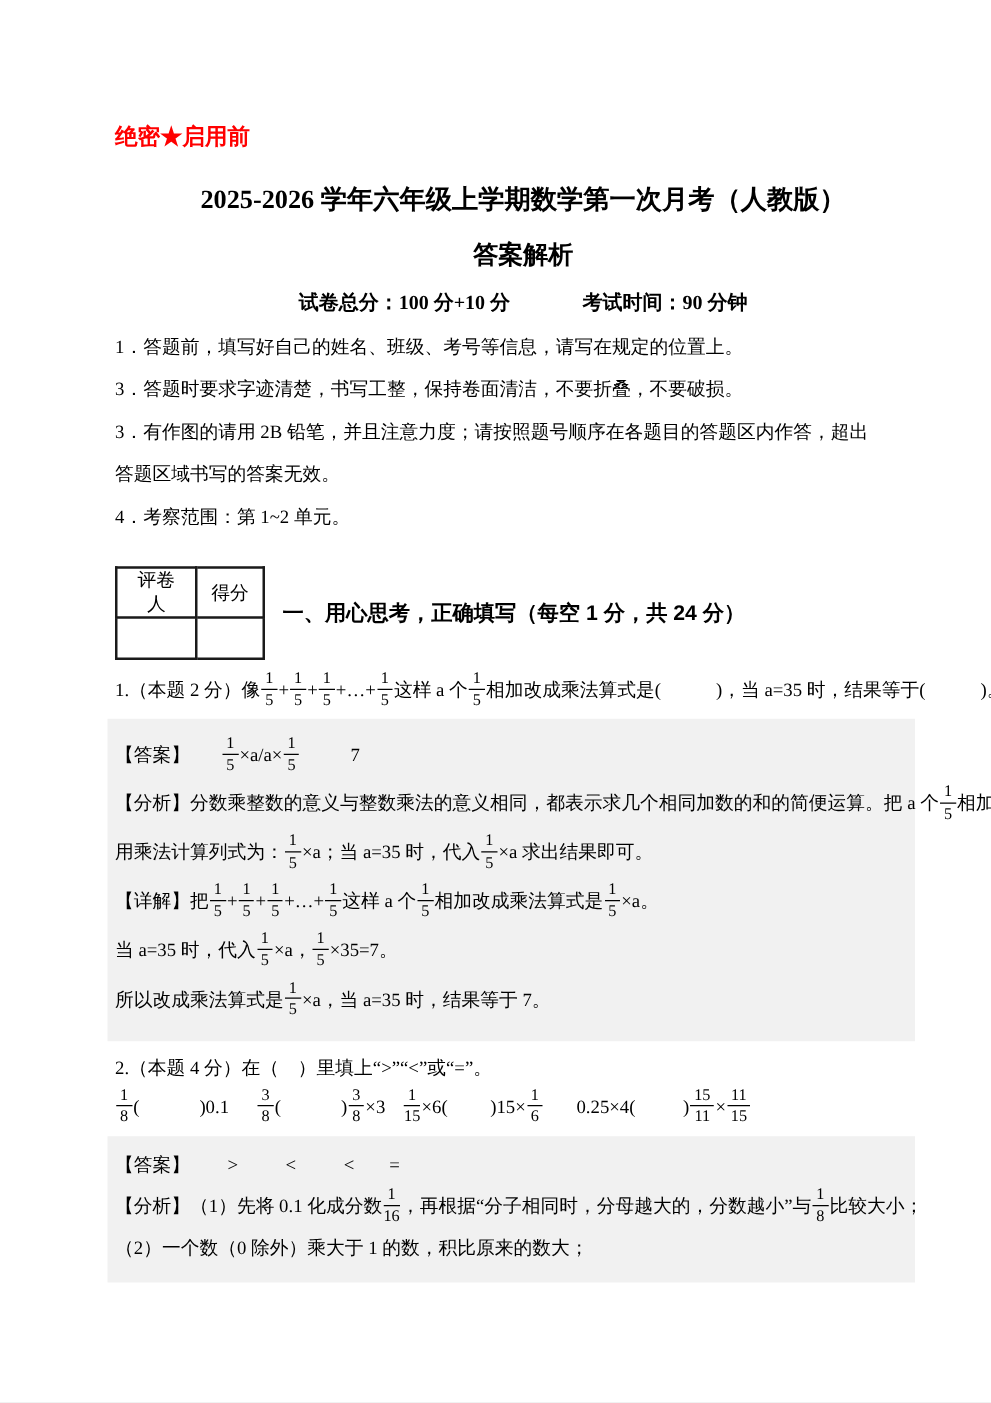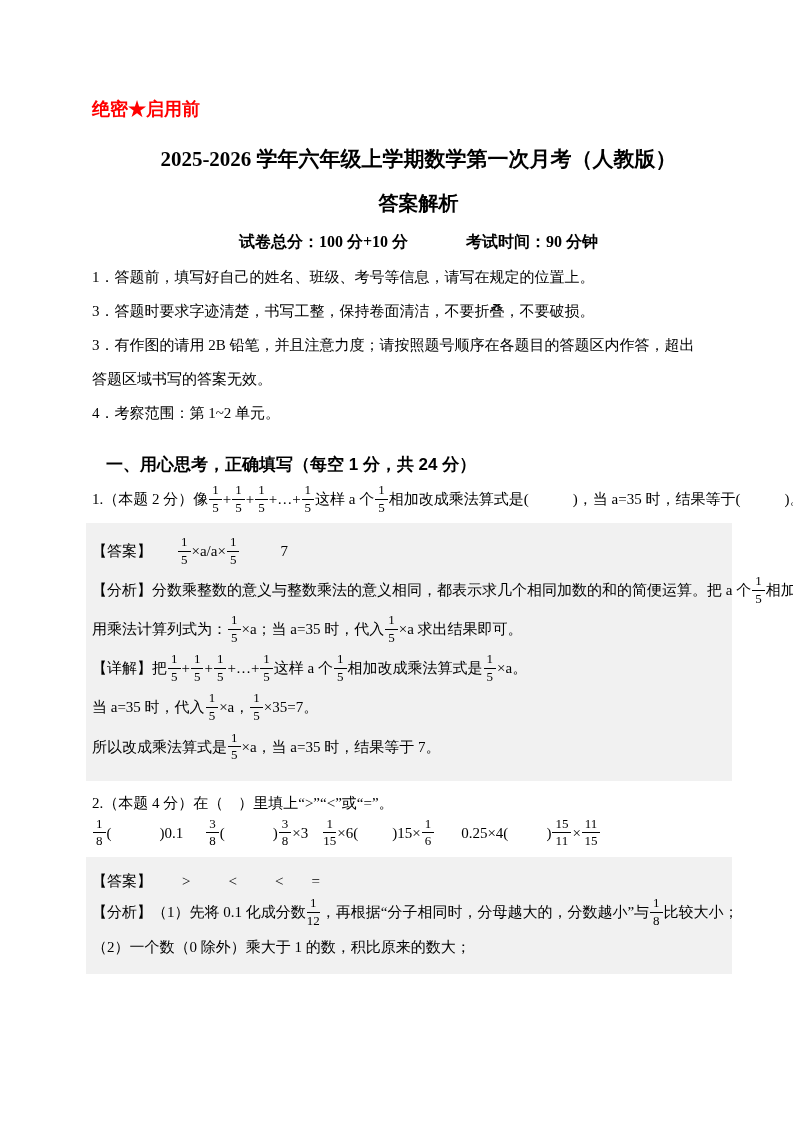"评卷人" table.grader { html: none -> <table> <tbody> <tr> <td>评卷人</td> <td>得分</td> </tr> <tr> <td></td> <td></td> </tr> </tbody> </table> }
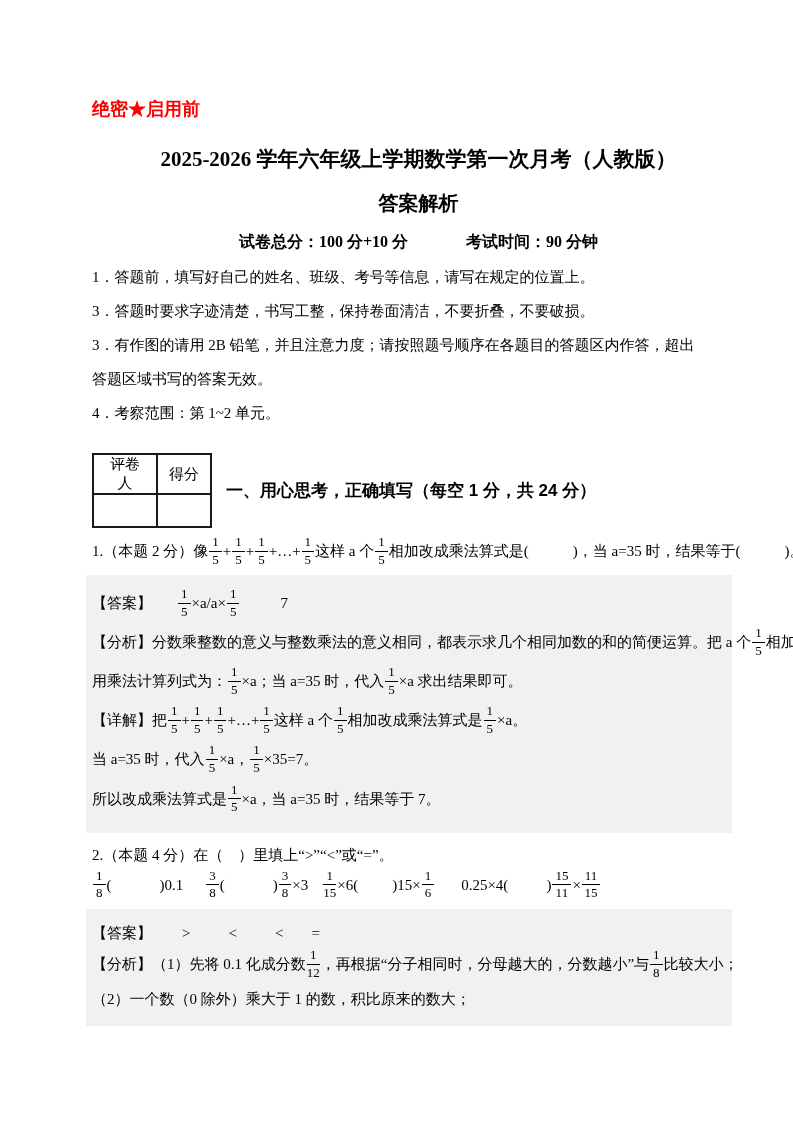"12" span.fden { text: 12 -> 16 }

------------------------------------

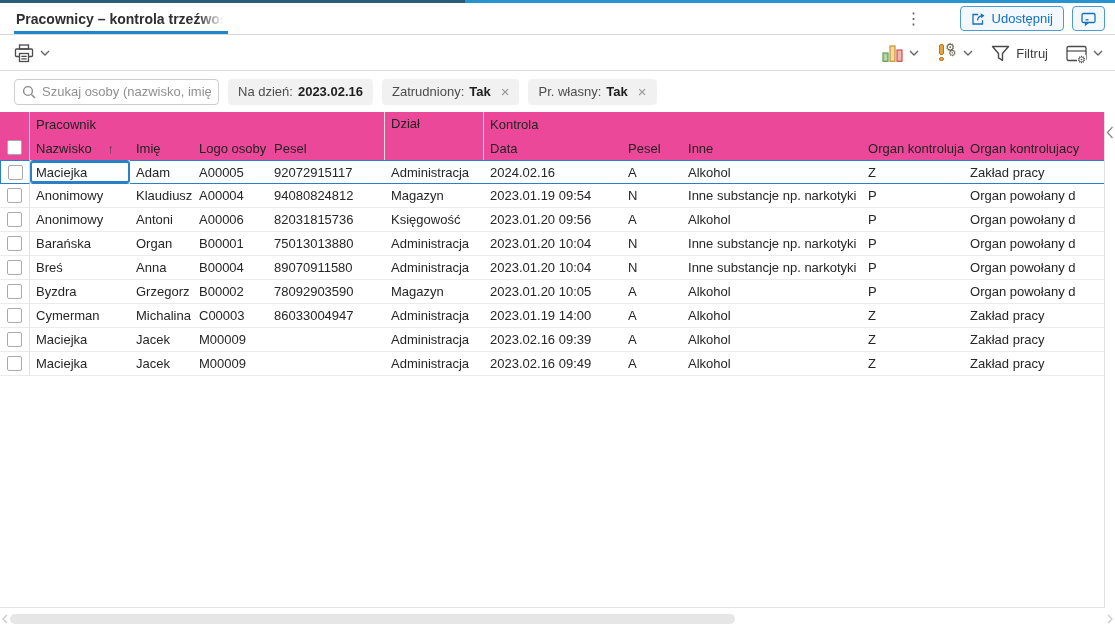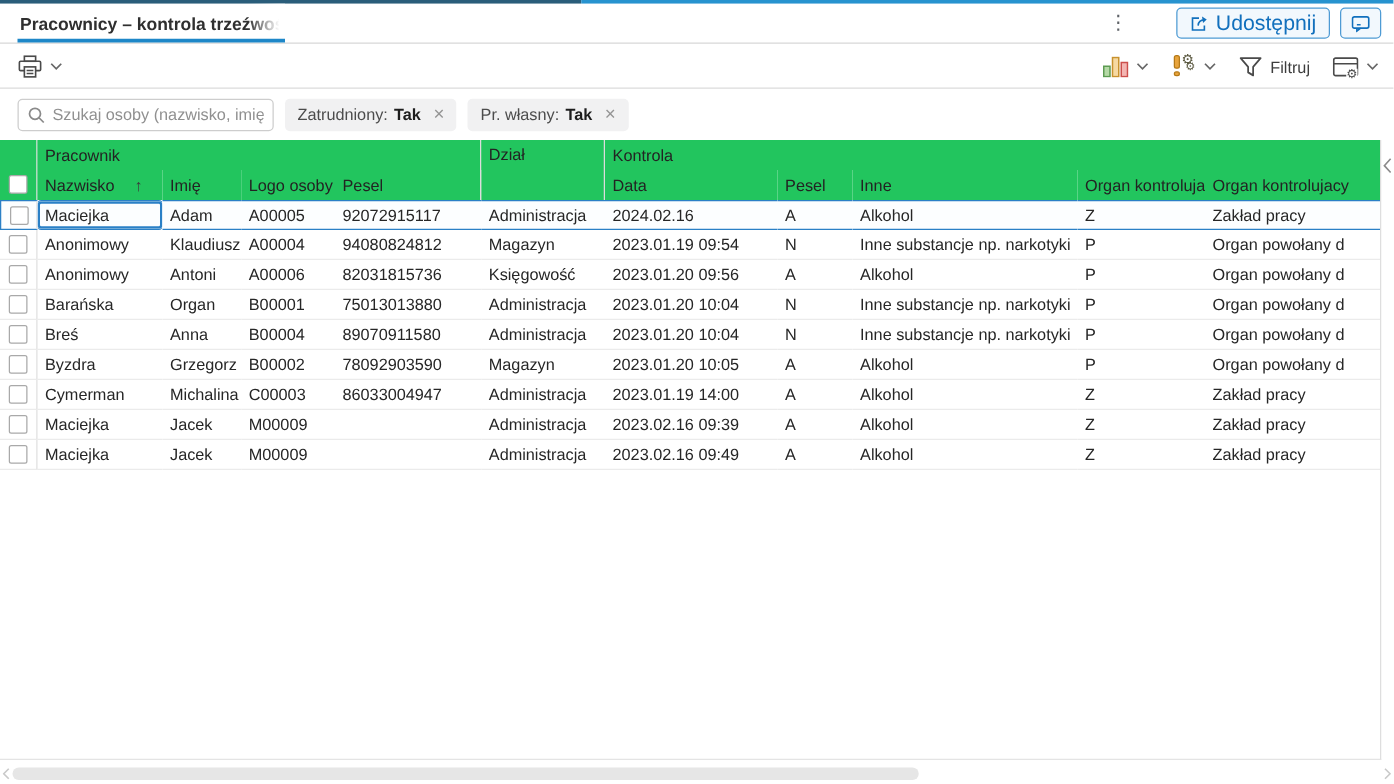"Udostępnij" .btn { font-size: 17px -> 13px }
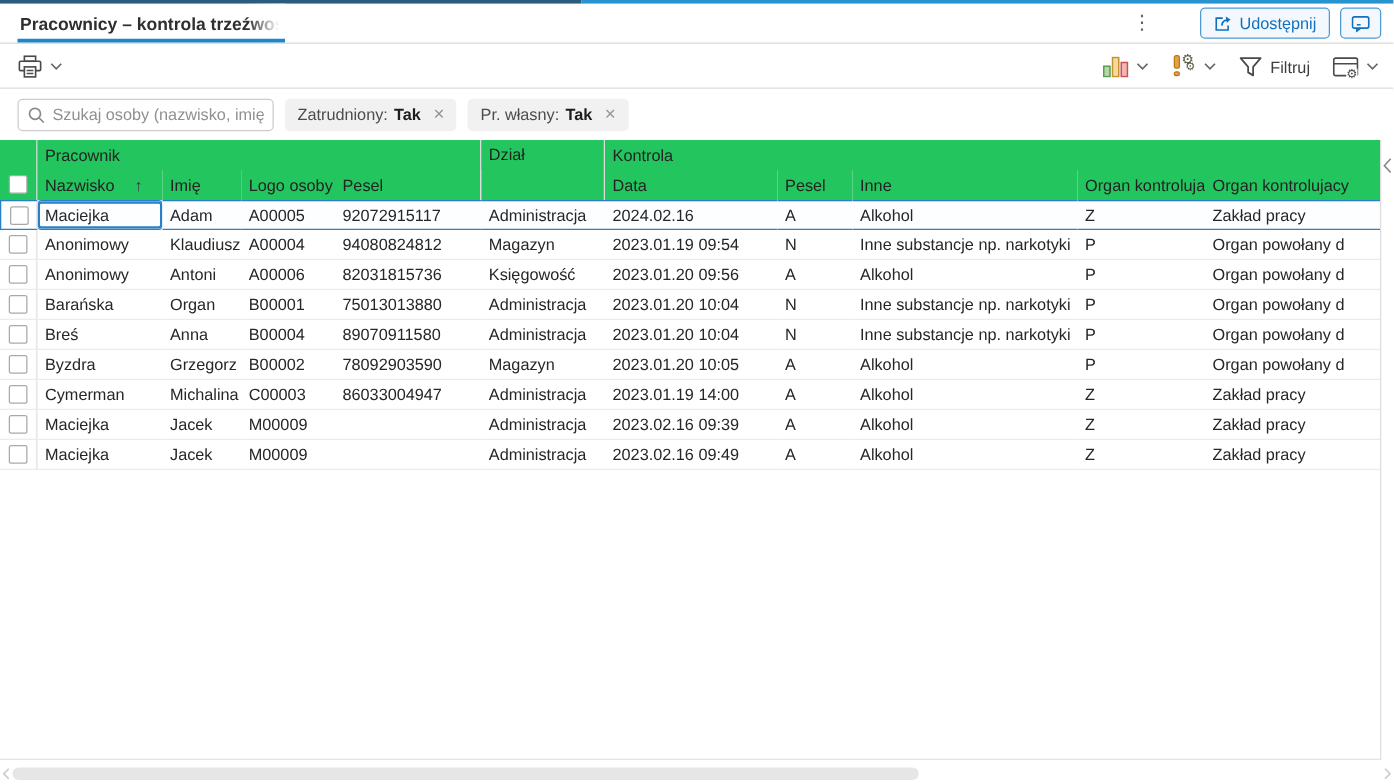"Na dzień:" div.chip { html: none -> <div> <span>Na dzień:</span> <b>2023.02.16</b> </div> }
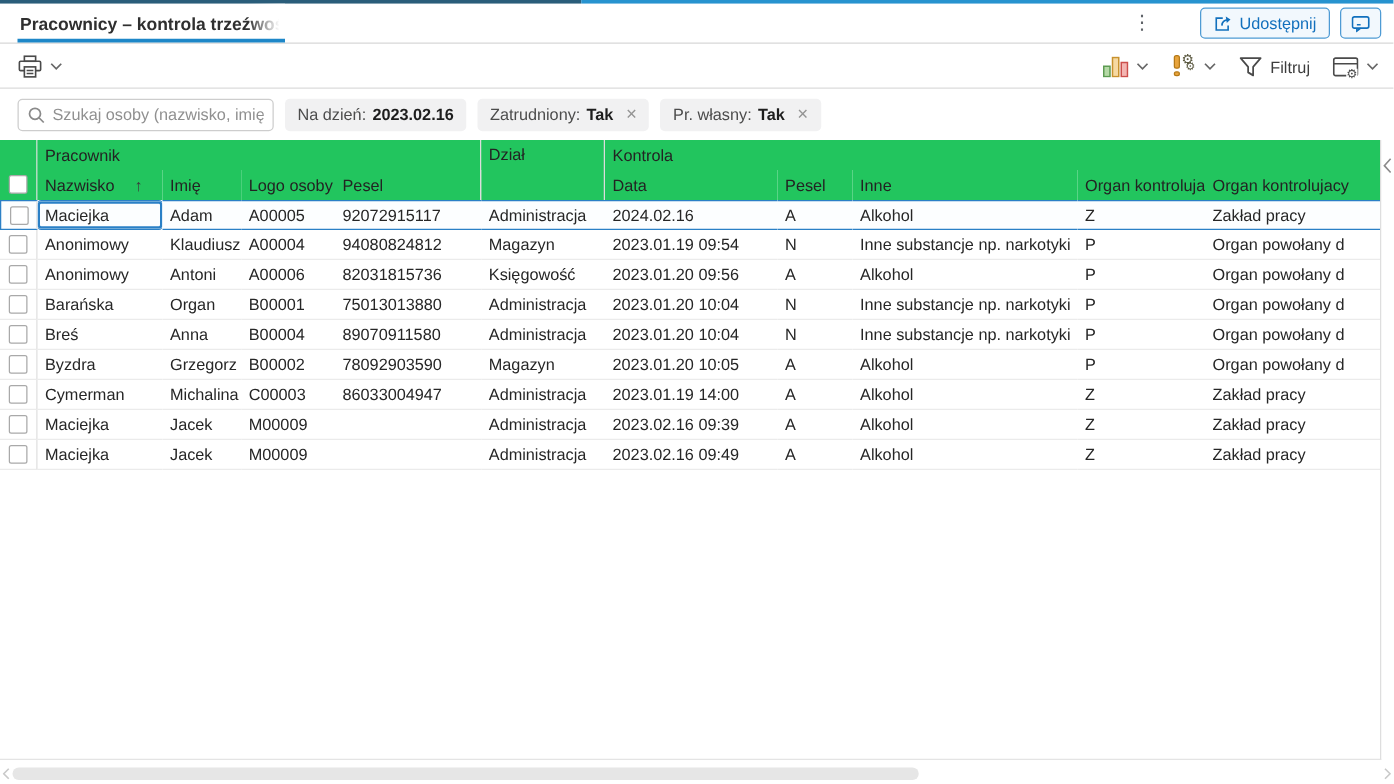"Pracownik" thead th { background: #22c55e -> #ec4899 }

------------------------------------

▶ Your task
Return exactly the part of the listing above that opens with the line containing "font-size: 17px ->" and closes with the line containing "background: #22c55e ->". Pictures stay out.

▶ Response
"Udostępnij" .btn { font-size: 17px -> 13px }
"Na dzień:" div.chip { html: none -> <div> <span>Na dzień:</span> <b>2023.02.16</b> </div> }
"Pracownik" thead th { background: #22c55e -> #ec4899 }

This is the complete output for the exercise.